Stored items
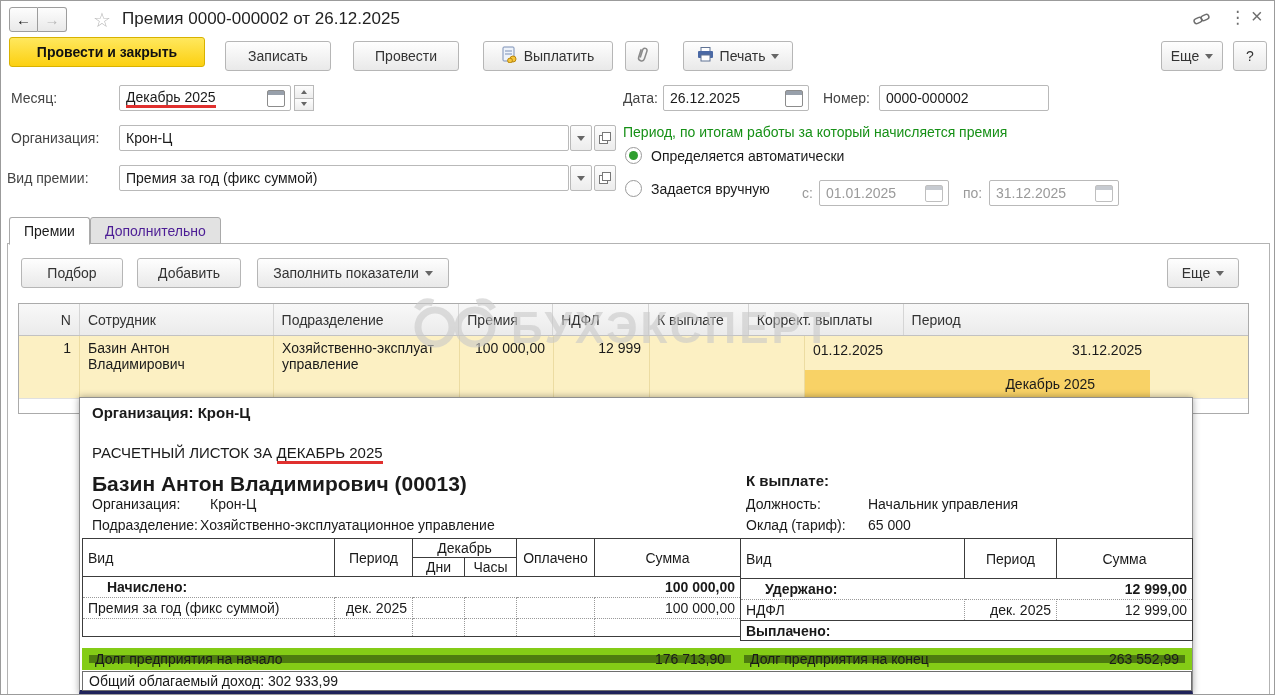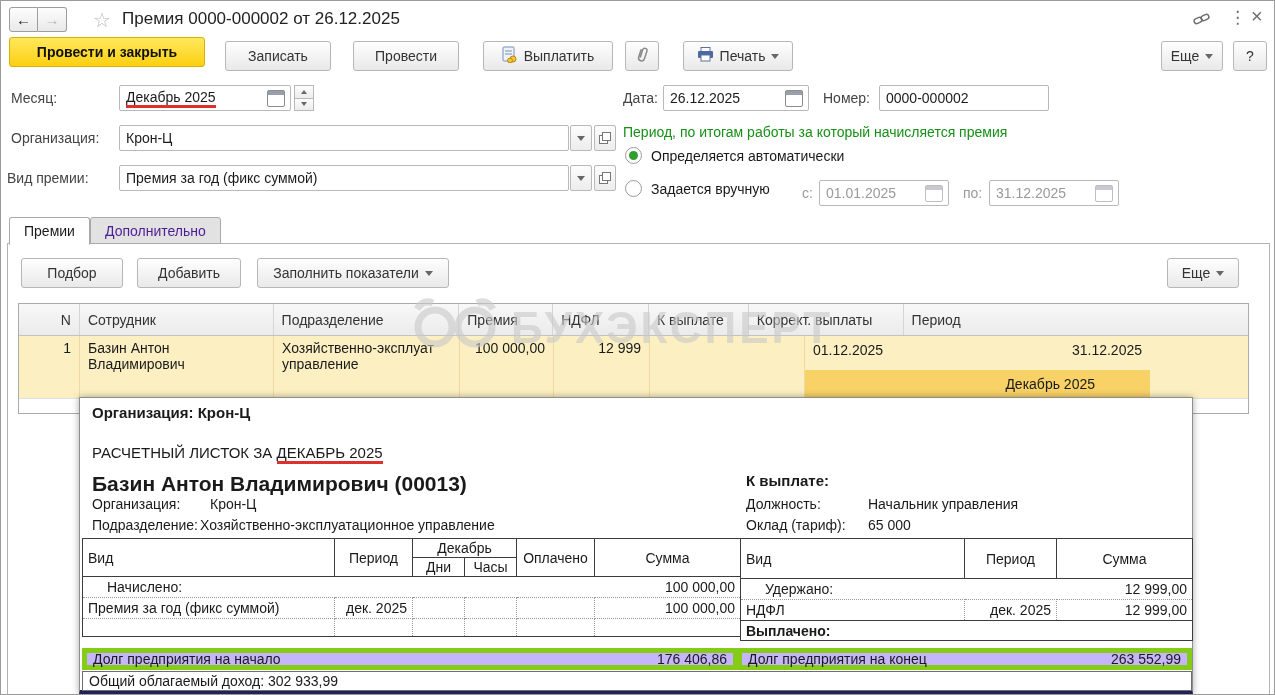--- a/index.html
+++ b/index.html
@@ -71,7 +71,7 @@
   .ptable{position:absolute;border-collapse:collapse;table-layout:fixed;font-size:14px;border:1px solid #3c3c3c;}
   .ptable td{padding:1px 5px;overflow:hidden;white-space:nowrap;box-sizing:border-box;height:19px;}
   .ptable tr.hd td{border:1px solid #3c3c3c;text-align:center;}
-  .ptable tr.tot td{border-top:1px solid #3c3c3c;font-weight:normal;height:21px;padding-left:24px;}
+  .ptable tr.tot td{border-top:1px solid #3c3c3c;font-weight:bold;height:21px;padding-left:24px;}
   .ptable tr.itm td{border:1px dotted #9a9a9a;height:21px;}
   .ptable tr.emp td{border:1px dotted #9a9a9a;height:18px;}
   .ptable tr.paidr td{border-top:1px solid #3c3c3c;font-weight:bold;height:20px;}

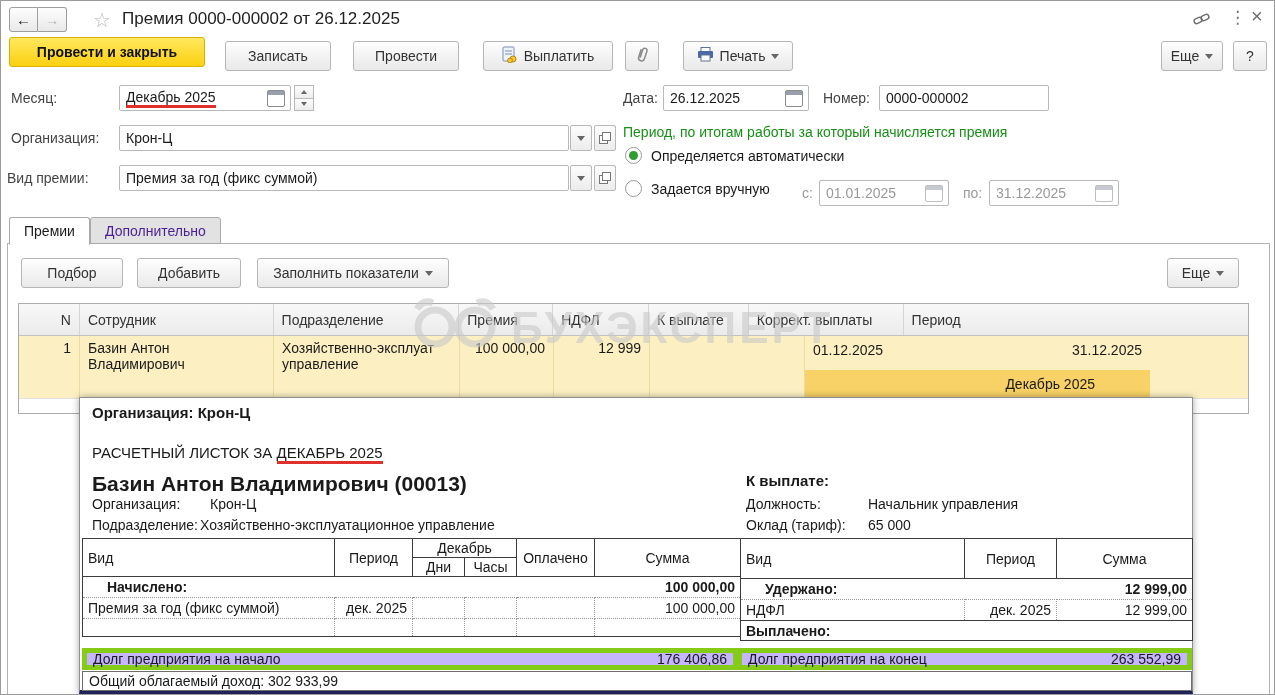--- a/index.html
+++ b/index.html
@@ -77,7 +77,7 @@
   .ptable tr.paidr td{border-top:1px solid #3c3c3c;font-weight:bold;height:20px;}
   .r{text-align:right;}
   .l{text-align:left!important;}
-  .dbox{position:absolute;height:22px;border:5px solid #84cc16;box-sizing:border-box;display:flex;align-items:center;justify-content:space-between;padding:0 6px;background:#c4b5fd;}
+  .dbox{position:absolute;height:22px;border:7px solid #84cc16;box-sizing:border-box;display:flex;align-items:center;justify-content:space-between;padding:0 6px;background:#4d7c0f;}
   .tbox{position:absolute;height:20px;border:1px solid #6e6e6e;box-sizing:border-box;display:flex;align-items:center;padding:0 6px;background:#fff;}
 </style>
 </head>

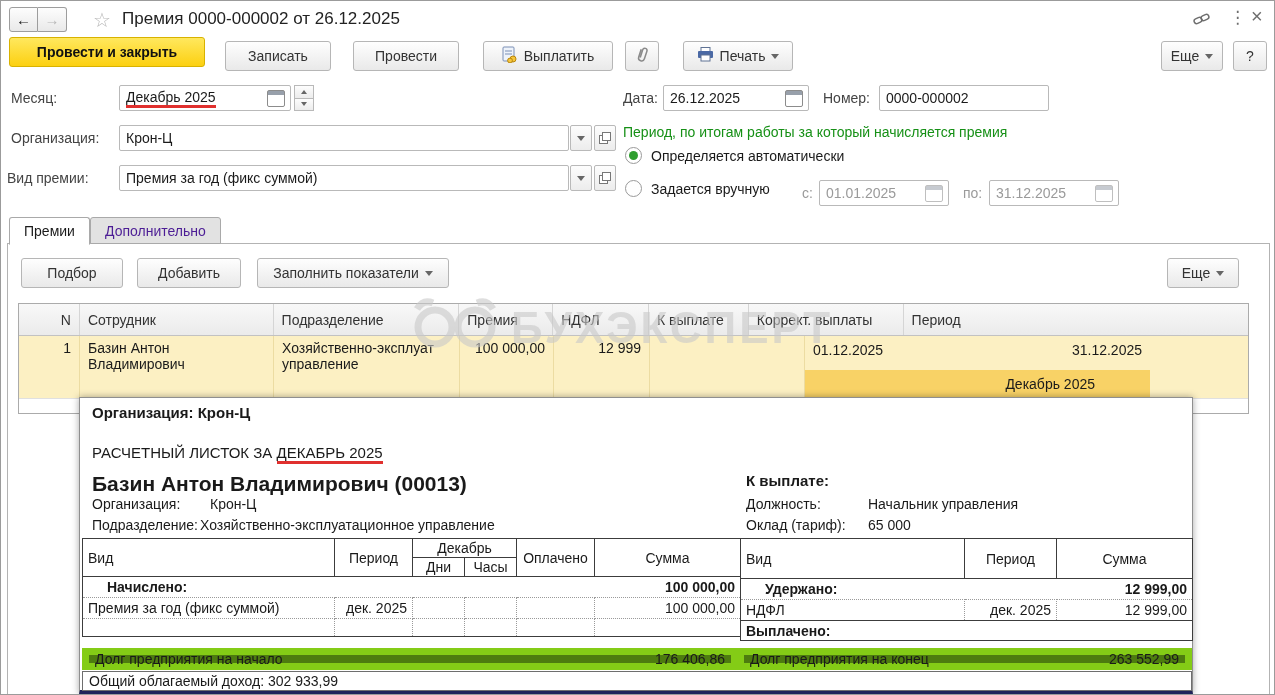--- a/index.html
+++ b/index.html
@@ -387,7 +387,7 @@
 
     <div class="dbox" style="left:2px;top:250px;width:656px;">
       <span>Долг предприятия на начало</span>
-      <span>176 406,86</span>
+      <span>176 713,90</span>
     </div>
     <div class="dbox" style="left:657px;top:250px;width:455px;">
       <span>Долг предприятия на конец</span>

...

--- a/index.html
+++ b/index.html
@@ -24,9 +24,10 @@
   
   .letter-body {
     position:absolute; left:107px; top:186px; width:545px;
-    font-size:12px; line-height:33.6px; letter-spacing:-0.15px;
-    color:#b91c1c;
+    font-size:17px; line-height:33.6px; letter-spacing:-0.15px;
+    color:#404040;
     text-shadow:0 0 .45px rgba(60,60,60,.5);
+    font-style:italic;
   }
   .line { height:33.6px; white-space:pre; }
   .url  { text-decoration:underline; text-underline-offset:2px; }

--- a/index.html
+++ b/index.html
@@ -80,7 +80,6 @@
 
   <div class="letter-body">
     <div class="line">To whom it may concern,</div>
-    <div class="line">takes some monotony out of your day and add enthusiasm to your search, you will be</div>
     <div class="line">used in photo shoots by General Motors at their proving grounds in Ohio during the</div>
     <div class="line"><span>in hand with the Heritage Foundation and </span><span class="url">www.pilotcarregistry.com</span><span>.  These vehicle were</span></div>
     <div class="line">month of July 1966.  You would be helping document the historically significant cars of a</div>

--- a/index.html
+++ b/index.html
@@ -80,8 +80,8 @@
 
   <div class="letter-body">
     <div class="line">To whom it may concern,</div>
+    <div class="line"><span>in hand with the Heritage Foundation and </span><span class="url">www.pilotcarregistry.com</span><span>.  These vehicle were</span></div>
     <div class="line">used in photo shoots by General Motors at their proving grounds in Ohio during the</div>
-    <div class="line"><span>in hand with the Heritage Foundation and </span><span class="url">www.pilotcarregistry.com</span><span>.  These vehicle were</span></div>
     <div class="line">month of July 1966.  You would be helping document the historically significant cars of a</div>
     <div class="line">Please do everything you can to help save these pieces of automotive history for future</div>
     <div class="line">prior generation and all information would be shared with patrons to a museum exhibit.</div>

...

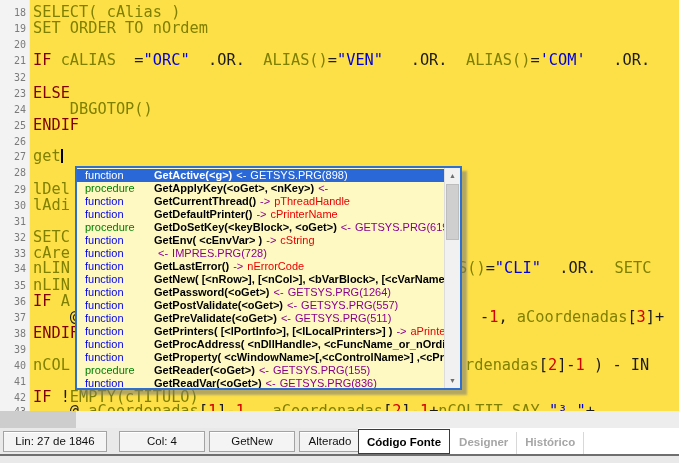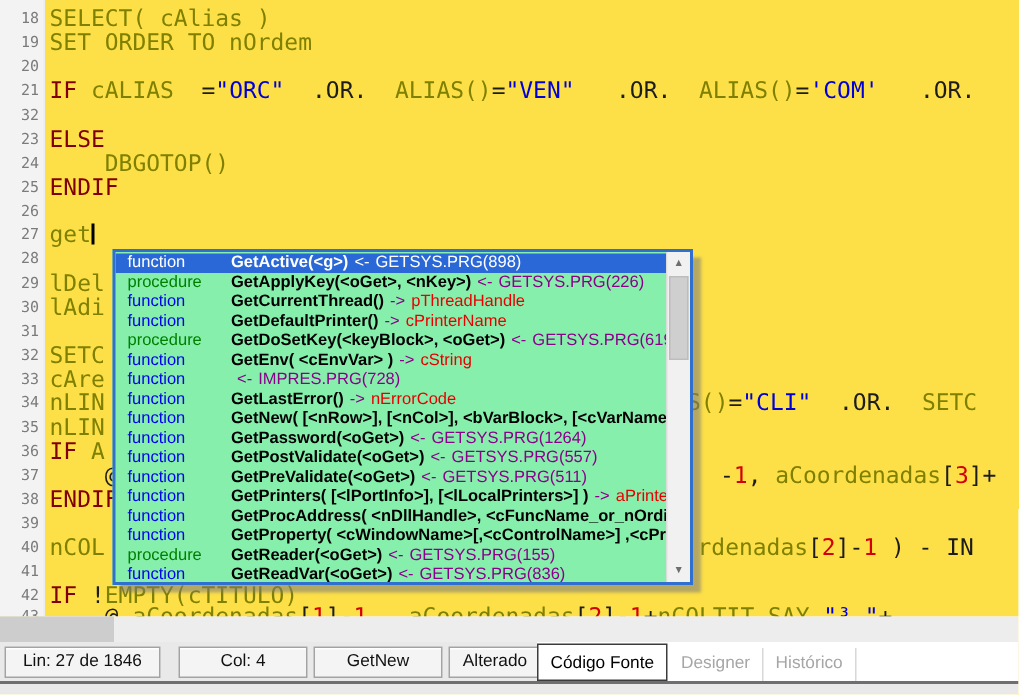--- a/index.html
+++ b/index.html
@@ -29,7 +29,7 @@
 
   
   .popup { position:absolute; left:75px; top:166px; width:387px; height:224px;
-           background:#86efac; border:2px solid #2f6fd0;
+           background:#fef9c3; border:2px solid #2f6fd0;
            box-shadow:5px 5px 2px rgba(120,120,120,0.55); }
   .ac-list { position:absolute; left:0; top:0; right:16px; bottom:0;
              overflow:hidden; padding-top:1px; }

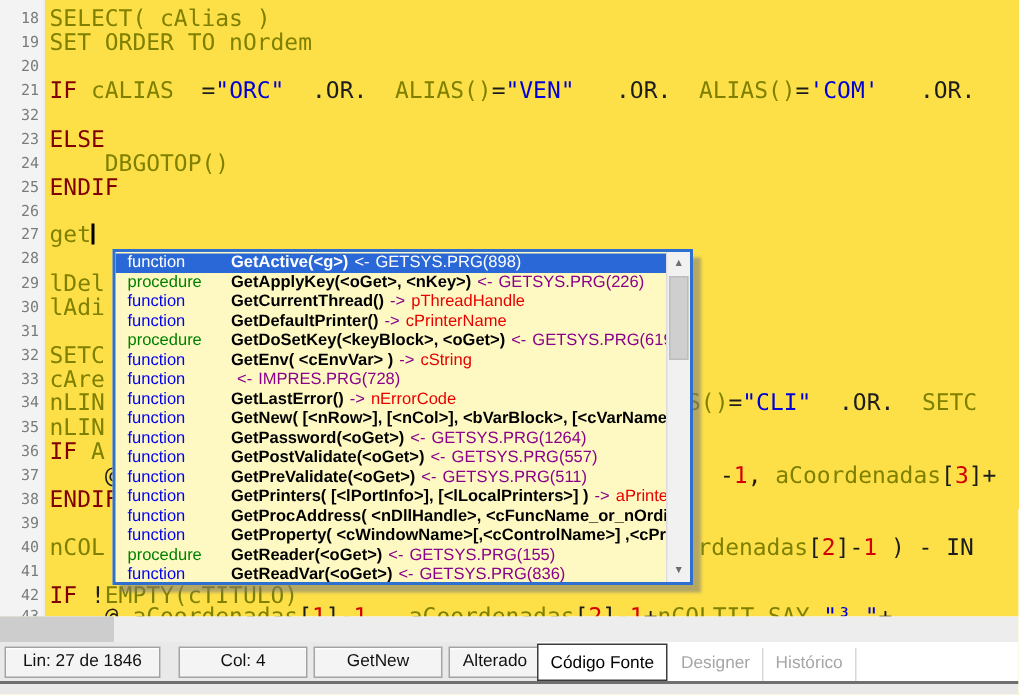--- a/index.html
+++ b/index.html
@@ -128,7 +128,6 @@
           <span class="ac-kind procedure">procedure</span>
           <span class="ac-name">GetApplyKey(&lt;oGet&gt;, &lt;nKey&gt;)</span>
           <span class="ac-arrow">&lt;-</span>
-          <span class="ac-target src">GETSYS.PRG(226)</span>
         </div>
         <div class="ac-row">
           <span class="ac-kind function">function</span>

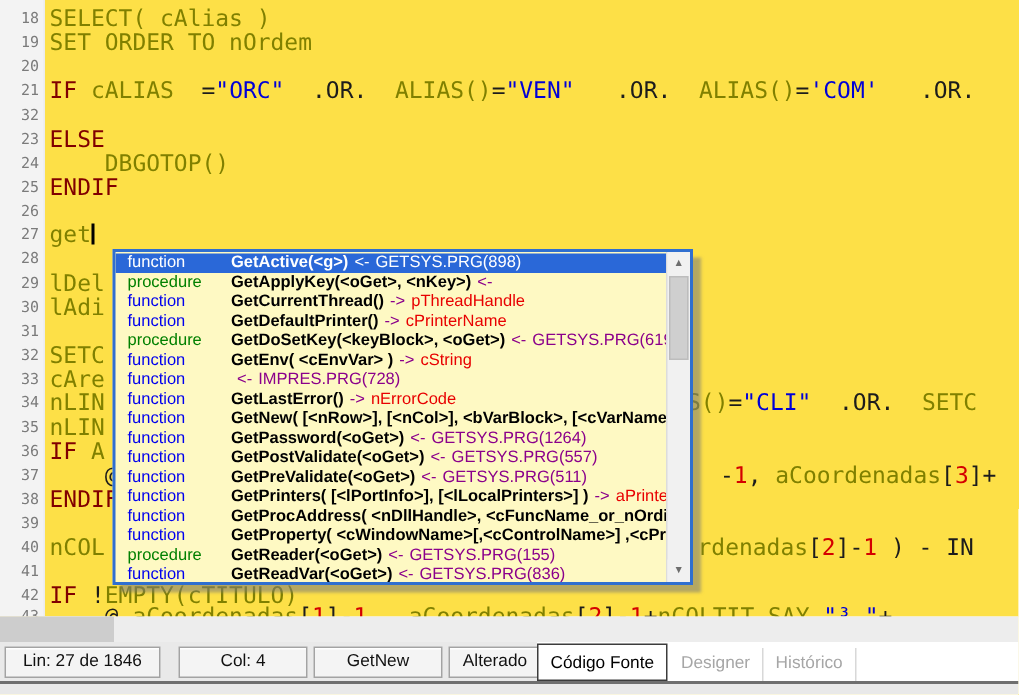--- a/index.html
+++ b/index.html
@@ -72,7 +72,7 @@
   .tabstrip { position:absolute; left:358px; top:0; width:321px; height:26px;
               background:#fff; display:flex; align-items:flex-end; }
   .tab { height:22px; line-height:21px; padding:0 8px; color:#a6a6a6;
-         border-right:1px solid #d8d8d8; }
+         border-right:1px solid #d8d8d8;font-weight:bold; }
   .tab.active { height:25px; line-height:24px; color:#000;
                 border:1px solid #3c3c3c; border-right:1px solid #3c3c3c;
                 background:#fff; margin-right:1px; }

• **Problem**
Your answer must be every line from the entries that contains the string "color", copied as it stands.

• **Answer for the task**
-    color:#b91c1c;
+    color:#404040;
   .tab { height:22px; line-height:21px; padding:0 8px; color:#a6a6a6;
   .tab.active { height:25px; line-height:24px; color:#000;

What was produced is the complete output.